Tagging of Exo70 at the N-terminus compromises its assembly with the exocyst complex and changes its spatiotemporal behavior at the plasma membrane

The vesicle-tethering exocyst complex is a key regulator of cell polarity. The subunit Exo70 is required for the targeting of the exocyst complex to the plasma membrane. While the N-terminus of Exo70 is important for its regulation by GTPases, the C-terminus binds to PI(4,5)P2 and Arp2/3. Here, we compare N- and C-terminal tagged Exo70 with respect to subcellular localization, dynamics and function in cell membrane expansion.
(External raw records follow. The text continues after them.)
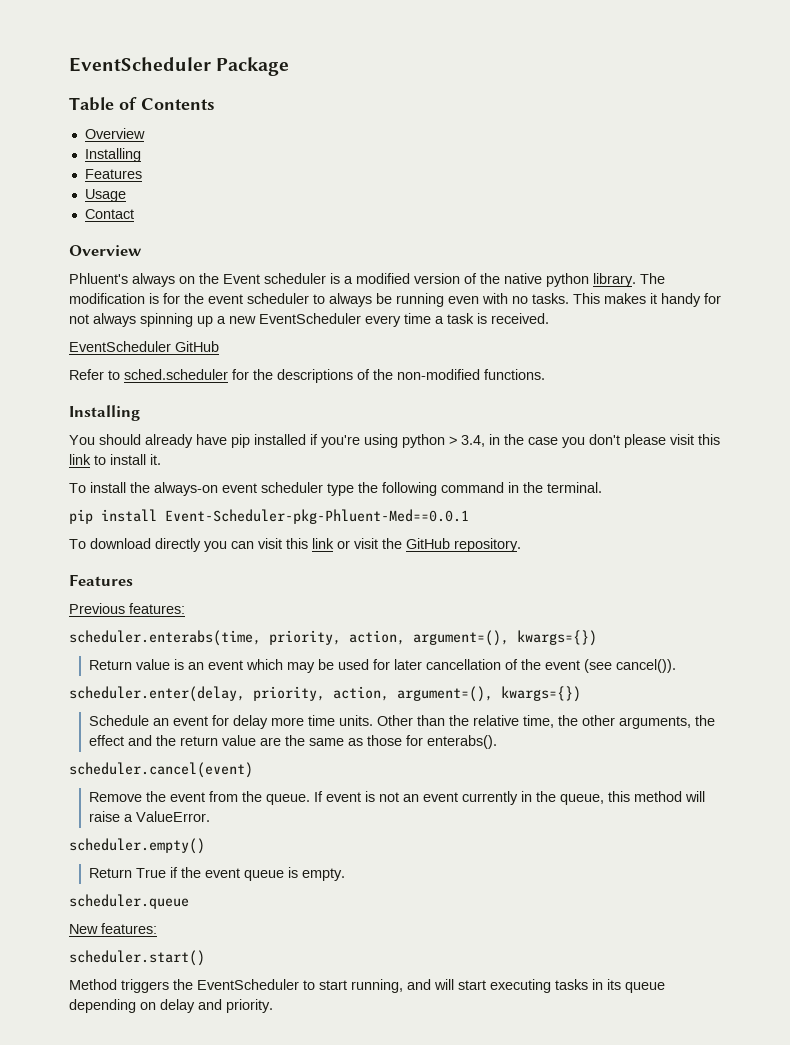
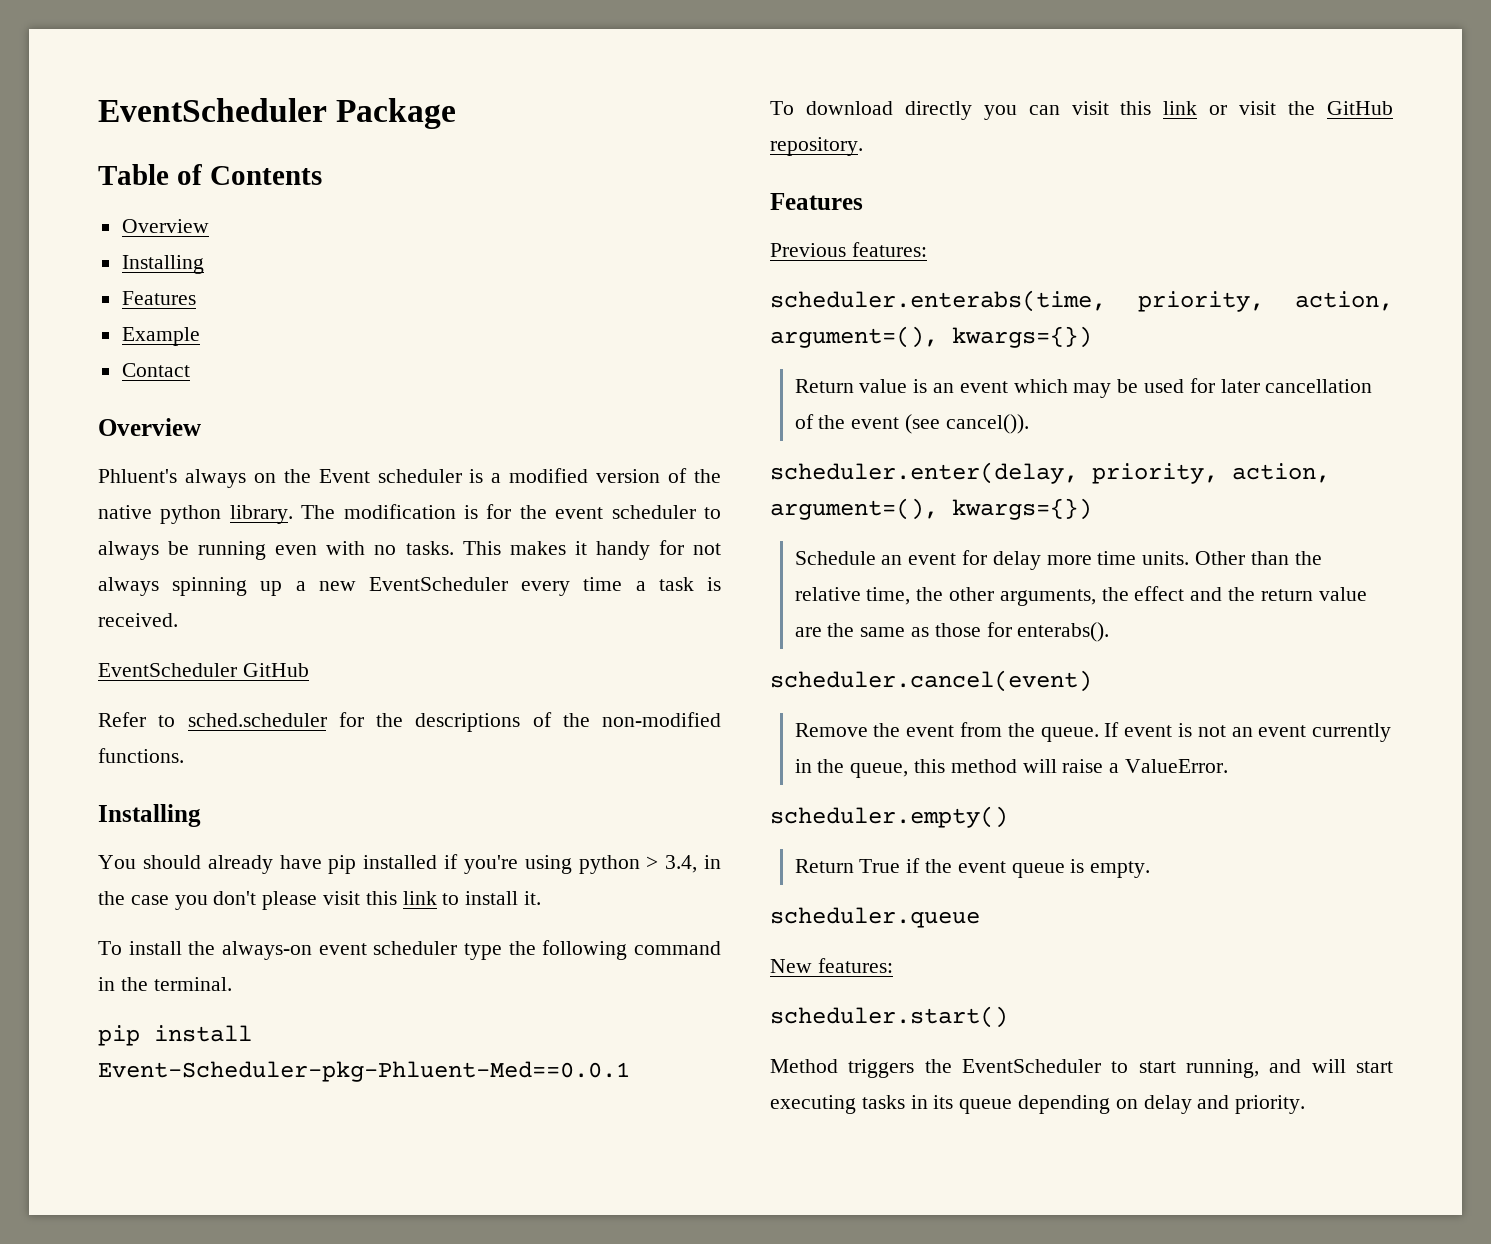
[84,189,126,202] Usage -> [121,327,200,346] Example

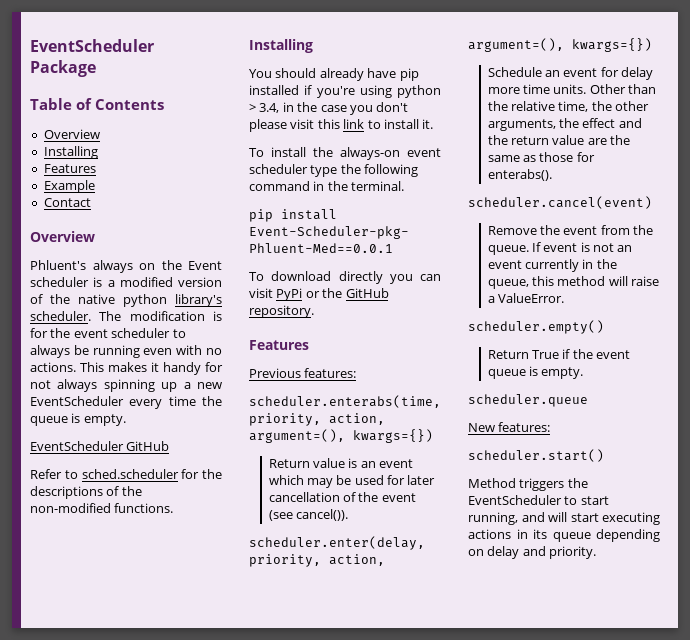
[229,505,293,524] library. -> [175,294,222,307] [30,311,91,321] library's scheduler.
[405,541,454,555] tasks. -> [30,362,76,372] actions.
[635,577,722,591] [98,613,178,627] a task is received. -> [202,396,222,406] [30,413,126,426] the queue is empty.
[1120,101,1277,115] this link or visit -> [276,288,320,301] PyPi or
[861,1095,905,1109] tasks -> [468,529,511,539] actions

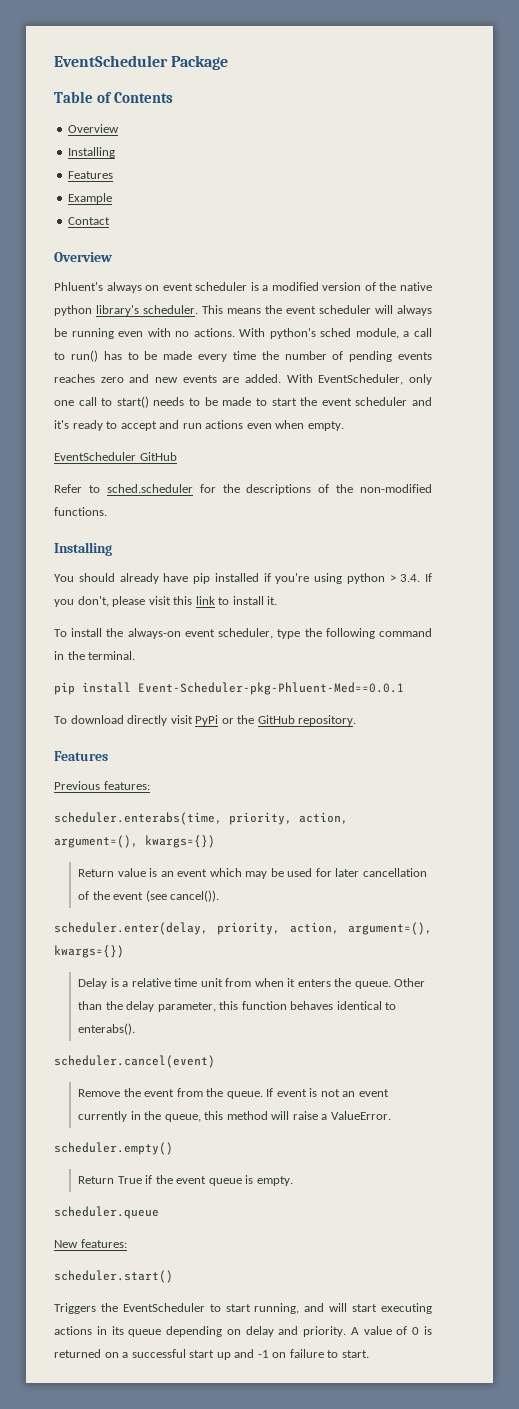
[161,260,222,270] the Event -> [162,283,193,291] event
[99,311,222,321] [30,328,186,338] The modification is for the event scheduler to -> [202,305,393,314] This means the event scheduler will
[80,362,223,375] [30,379,223,392] [30,396,222,409] [30,413,81,426] This makes it handy for not always spinning up a new EventScheduler every time the queue is -> [239,328,432,339] [54,350,432,362] [54,374,432,385] [54,396,433,408] [54,420,305,431] With python's sched module, a call to run() has to be made every time the number of pending events reaches zero and new events are added. With EventScheduler, only one call to start() needs to be made to start the event scheduler and it's ready to accept and run actions even when
[259,102,409,115] 3.4, in the case you don't -> [400,573,432,582] [54,596,109,607] 3.4. If you don't,
[249,164,308,174] scheduler -> [218,628,274,639] scheduler,
[389,274,441,284] you can -> (168, 720) none
[487,67,654,80] [487,84,657,94] [487,101,650,112] [487,118,642,131] [487,135,631,145] [487,152,595,162] Schedule an event for delay more time units. Other than the relative time, the other arguments, the effect and the return value are the same as those for -> [78,978,426,989] [78,1001,397,1012] Delay is a relative time unit from when it enters the queue. Other than the delay parameter, this function behaves identical to
[468,478,565,491] Method triggers -> [54,1303,96,1314] Triggers
(597, 552) none -> [350,1326,433,1335] [54,1349,369,1360] A value of 0 is returned on a successful start up and -1 on failure to start.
Using high-resolution imaging, we determined the spatial distribution and dynamics in different sub-compartments of un-polarized and polarized cells. With lattice light-sheet microscopy, we show that HaloTag-Exo70, but not Exo70-HaloTag, promotes the outgrowth of filopodia-like structures from the axon of hippocampal neurons. Fluorescence lifetime imaging of sfGFP-Exo70 and molecular modeling results suggest that the assembly of sfGFP-Exo70 with the exocyst complex is reduced. This is supported by single particle tracking data showing higher mobility of N- than C-terminal tagged Exo70 at the plasma membrane. The distinct spatiotemporal properties of N-terminal tagged Exo70 were correlated with pronounced filopodia formation in unpolarized cells and neurons, a process that is less reliant on exocyst complex formation. We therefore propose that N-terminal tagging of Exo70 shifts its activity to processes that are less exocyst-dependent.